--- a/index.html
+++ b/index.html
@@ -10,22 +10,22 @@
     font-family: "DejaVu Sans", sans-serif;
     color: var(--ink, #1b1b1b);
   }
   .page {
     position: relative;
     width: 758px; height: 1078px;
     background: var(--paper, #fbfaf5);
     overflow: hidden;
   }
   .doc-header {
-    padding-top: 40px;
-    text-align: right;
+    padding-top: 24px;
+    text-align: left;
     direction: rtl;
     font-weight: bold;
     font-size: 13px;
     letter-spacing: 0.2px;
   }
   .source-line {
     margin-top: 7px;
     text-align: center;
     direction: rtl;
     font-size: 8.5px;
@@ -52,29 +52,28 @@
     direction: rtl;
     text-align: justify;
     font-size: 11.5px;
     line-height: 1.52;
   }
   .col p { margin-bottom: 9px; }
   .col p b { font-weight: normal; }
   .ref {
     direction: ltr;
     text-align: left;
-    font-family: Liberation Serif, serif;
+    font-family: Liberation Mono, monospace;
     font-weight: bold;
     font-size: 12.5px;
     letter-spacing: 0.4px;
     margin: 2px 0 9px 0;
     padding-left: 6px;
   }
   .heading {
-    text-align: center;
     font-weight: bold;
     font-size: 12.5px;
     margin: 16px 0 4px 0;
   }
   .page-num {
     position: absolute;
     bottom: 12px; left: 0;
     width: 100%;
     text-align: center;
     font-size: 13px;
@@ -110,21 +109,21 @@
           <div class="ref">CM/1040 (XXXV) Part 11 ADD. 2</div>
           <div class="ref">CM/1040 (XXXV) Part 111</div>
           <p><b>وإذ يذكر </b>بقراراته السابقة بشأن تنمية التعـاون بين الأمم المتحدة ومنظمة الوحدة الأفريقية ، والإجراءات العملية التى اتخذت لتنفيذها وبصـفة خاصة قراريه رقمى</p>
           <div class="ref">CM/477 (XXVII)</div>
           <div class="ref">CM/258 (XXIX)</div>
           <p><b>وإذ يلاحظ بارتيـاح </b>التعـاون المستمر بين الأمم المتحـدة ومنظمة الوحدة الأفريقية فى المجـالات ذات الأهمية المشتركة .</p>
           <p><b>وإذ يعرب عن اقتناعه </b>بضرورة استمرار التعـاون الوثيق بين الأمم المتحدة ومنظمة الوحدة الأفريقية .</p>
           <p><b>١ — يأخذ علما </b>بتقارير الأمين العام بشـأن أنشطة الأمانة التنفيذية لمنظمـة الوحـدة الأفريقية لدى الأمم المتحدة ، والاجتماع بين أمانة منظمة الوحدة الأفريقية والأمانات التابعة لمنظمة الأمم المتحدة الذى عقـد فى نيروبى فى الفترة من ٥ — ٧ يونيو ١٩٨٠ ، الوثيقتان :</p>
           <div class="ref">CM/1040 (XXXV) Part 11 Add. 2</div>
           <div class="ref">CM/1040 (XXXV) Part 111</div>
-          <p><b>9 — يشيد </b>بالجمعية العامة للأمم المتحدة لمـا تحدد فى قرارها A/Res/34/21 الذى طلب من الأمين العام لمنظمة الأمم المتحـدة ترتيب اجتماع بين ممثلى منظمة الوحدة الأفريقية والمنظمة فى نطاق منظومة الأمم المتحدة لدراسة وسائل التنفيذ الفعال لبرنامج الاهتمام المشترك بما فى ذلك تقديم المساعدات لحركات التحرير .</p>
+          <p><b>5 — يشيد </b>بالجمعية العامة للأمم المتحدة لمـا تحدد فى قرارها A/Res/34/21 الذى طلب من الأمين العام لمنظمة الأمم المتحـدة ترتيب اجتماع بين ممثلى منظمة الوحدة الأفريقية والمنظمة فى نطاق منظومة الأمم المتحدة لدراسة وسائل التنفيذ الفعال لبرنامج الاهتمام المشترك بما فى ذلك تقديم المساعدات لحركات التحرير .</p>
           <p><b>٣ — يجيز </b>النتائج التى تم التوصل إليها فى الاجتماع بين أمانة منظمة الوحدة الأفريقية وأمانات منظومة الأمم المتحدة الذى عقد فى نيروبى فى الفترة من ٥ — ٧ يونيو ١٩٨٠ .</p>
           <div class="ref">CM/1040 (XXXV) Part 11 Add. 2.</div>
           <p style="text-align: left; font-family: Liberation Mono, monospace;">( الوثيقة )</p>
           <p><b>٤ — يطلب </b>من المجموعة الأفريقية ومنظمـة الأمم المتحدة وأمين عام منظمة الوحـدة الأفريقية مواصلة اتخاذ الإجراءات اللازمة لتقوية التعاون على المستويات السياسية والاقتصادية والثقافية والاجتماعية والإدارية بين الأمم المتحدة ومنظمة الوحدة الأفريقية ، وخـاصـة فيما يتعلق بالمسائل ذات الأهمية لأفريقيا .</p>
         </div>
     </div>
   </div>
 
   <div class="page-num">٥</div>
■ ■ ■ ■
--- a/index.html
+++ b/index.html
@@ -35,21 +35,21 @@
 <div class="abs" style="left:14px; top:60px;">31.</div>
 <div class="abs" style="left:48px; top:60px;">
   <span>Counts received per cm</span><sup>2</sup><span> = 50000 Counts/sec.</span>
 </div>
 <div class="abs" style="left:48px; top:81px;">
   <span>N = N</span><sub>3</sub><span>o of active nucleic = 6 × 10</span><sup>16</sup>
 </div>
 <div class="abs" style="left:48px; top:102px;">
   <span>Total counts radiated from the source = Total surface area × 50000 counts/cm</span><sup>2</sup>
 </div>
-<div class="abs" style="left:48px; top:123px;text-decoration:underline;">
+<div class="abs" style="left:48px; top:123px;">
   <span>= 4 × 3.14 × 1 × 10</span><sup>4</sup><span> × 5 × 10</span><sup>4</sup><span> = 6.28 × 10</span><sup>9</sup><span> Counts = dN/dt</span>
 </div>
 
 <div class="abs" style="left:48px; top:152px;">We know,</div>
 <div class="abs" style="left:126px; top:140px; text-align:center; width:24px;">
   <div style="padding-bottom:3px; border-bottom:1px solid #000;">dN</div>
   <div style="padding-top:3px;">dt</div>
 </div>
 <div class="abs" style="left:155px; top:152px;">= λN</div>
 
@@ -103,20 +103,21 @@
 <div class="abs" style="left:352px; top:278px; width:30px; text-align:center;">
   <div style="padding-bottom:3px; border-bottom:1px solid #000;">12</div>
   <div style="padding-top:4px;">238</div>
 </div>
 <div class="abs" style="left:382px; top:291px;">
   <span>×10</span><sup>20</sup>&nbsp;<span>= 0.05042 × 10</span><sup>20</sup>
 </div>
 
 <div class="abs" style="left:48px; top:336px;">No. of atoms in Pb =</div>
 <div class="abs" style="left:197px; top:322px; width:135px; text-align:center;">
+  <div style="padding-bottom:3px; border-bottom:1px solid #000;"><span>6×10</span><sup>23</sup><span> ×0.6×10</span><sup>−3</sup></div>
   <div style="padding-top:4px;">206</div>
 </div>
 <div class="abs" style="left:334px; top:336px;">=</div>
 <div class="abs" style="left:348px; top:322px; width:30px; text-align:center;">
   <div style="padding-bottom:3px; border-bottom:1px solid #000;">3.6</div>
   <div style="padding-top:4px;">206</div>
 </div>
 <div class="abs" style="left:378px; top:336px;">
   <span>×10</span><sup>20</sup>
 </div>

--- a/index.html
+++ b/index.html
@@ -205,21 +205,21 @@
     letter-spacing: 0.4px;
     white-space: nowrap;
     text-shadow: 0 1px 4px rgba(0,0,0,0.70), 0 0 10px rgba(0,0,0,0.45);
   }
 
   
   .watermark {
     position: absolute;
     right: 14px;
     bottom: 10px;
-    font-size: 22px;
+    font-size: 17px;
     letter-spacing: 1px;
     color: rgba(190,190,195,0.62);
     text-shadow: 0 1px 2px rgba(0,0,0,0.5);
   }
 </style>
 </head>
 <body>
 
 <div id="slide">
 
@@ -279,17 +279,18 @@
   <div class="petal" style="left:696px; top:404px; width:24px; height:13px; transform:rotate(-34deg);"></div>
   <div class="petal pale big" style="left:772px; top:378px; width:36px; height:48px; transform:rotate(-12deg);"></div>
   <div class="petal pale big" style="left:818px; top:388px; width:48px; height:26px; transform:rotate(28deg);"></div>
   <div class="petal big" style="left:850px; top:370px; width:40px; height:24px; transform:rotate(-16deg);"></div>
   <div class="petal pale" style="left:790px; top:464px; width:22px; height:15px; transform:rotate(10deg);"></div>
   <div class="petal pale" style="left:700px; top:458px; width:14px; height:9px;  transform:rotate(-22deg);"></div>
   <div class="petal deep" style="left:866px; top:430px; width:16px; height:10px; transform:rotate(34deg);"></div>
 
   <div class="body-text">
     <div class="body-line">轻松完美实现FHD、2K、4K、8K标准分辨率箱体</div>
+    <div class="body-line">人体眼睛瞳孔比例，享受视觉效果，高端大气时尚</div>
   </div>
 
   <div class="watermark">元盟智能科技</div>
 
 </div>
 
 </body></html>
■ ■ ■ ■
WHAT THE TASK REQUIRES: Check each line of the entries, and copy the ones that contain "size".

OUTPUT OF THE TASK:
     font-size: 13px;
     font-size: 8.5px;
     font-size: 11.5px;
     font-size: 12.5px;
     font-size: 12.5px;
     font-size: 13px;
-    font-size: 22px;
+    font-size: 17px;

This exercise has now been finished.